(DATA PROVIDED Opens)
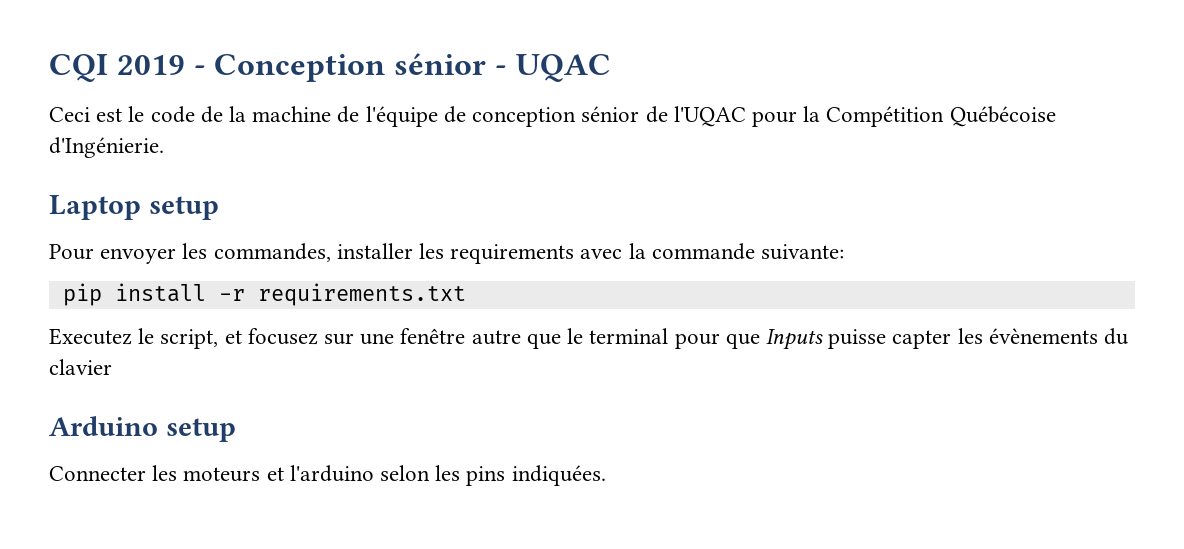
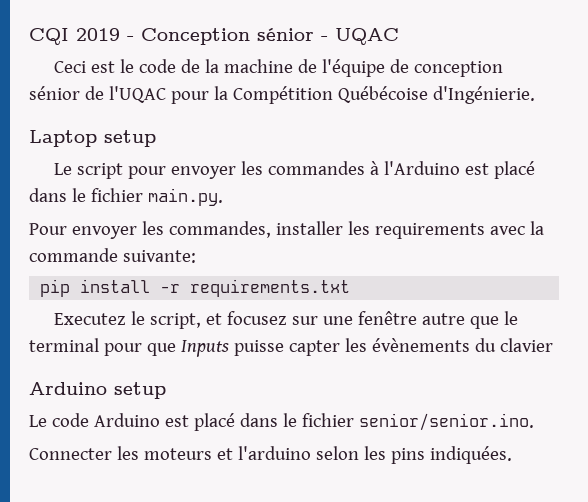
(219, 208) none -> [54,161,536,179] [29,188,223,206] // Le script pour envoyer les commandes à l'Arduino est placé dans le fichier main.py.
(236, 430) none -> [29,413,534,431] // Le code Arduino est placé dans le fichier senior/senior.ino.

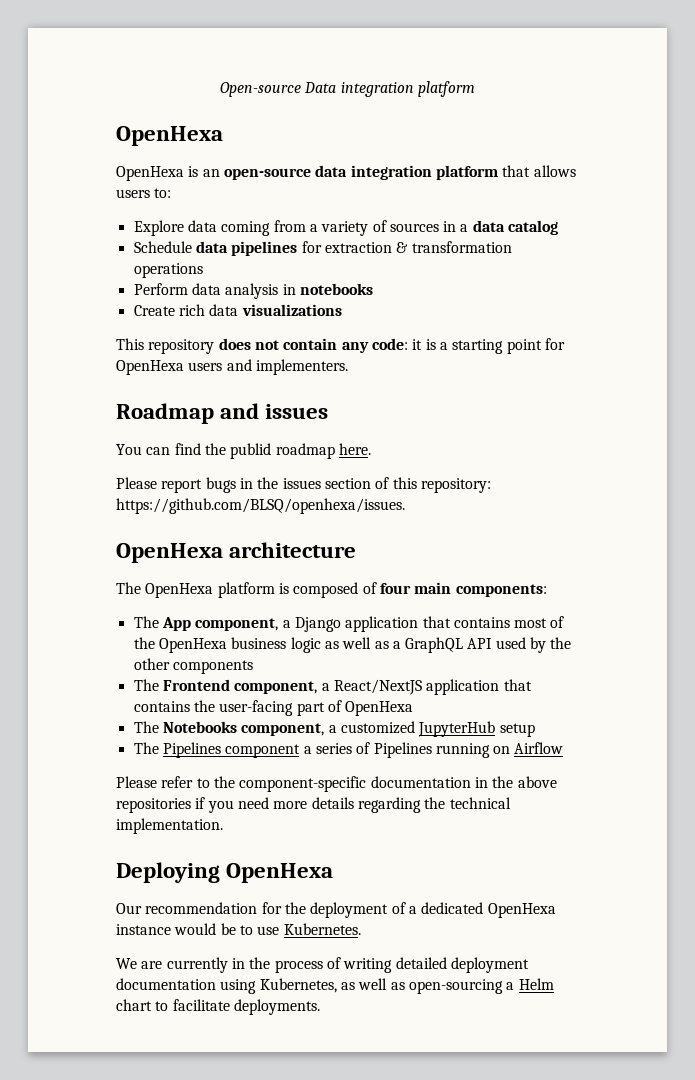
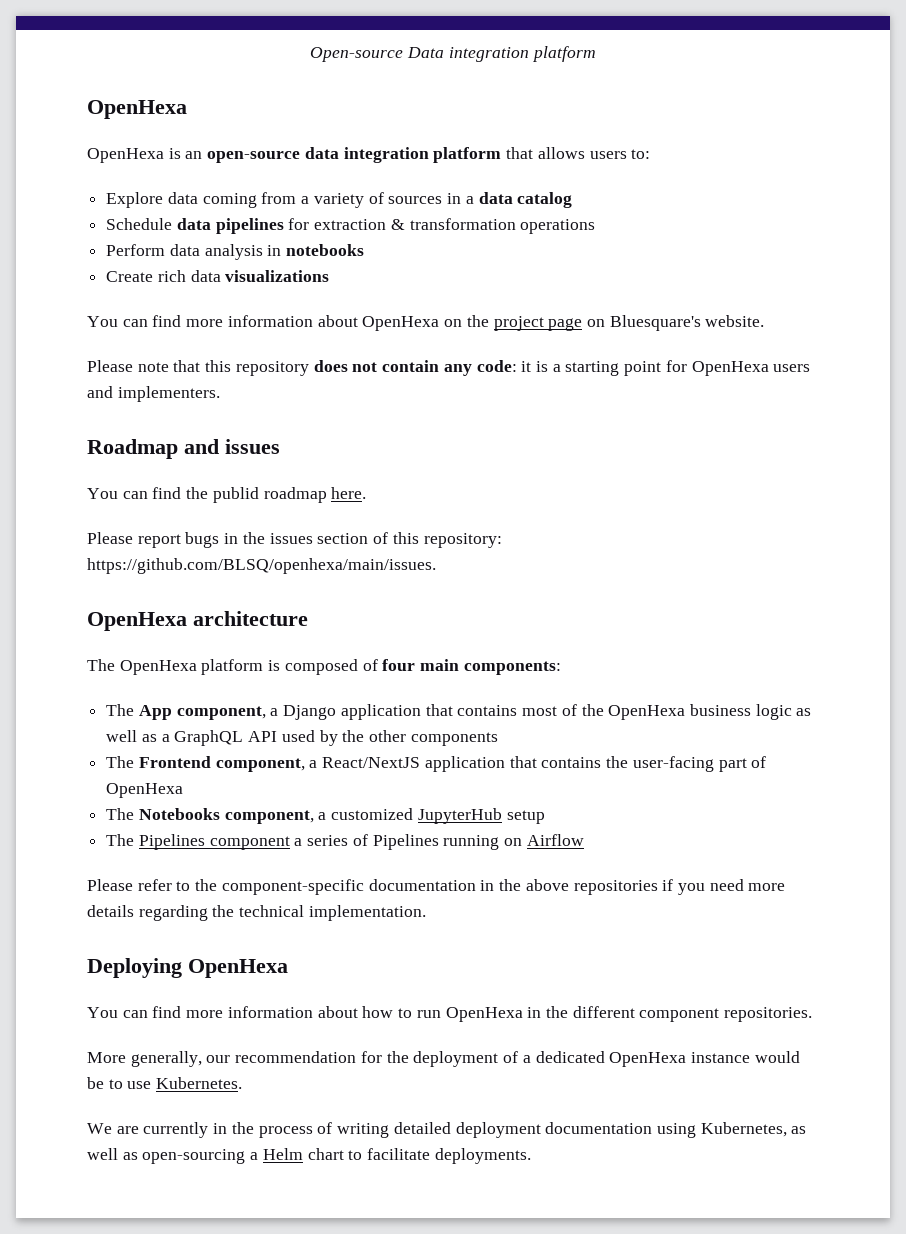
[116,338,144,350] This -> [87,315,765,331] [87,360,232,372] You can find more information about OpenHexa on the project page on Bluesquare's website. // Please note that this
[116,498,405,514] https://github.com/BLSQ/openhexa/issues. -> [87,558,436,574] https://github.com/BLSQ/openhexa/main/issues.
[116,903,142,914] Our -> [87,1006,813,1022] [87,1051,231,1067] You can find more information about how to run OpenHexa in the different component repositories. // More generally, our

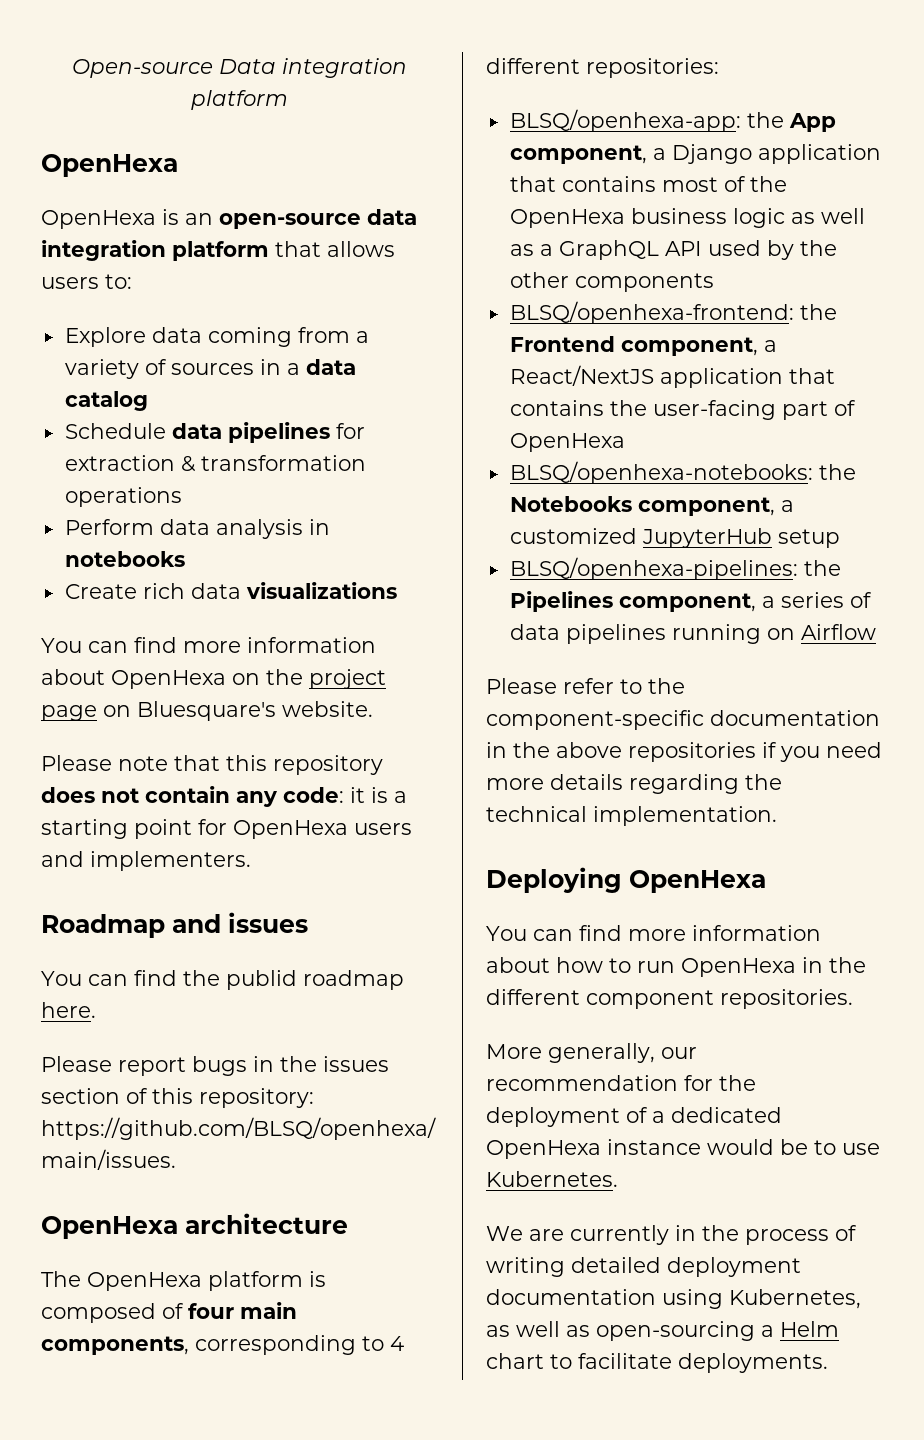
[463,661,561,675] [106,704,135,716] components: // The -> [41,1335,404,1355] [486,58,719,78] [509,109,784,132] components, corresponding to 4 different repositories: // BLSQ/openhexa-app: the
[106,756,135,768] The -> [509,301,837,324] BLSQ/openhexa-frontend: the
[106,808,135,820] The -> [509,461,856,484] BLSQ/openhexa-notebooks: the
[106,834,290,850] The Pipelines component -> [509,557,841,580] [509,591,756,612] BLSQ/openhexa-pipelines: the Pipelines component,
[372,834,439,850] Pipelines -> [509,624,666,644] data pipelines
(DATA PROVIDED Closes)
- _EXERCISE_:
Go through the entries above and report each line with the string "repositories" in it.

- _YOUR RESPONSE_:
[116,903,142,914] Our -> [87,1006,813,1022] [87,1051,231,1067] You can find more information about how to run OpenHexa in the different component repositories. // More generally, our
[463,661,561,675] [106,704,135,716] components: // The -> [41,1335,404,1355] [486,58,719,78] [509,109,784,132] components, corresponding to 4 different repositories: // BLSQ/openhexa-app: the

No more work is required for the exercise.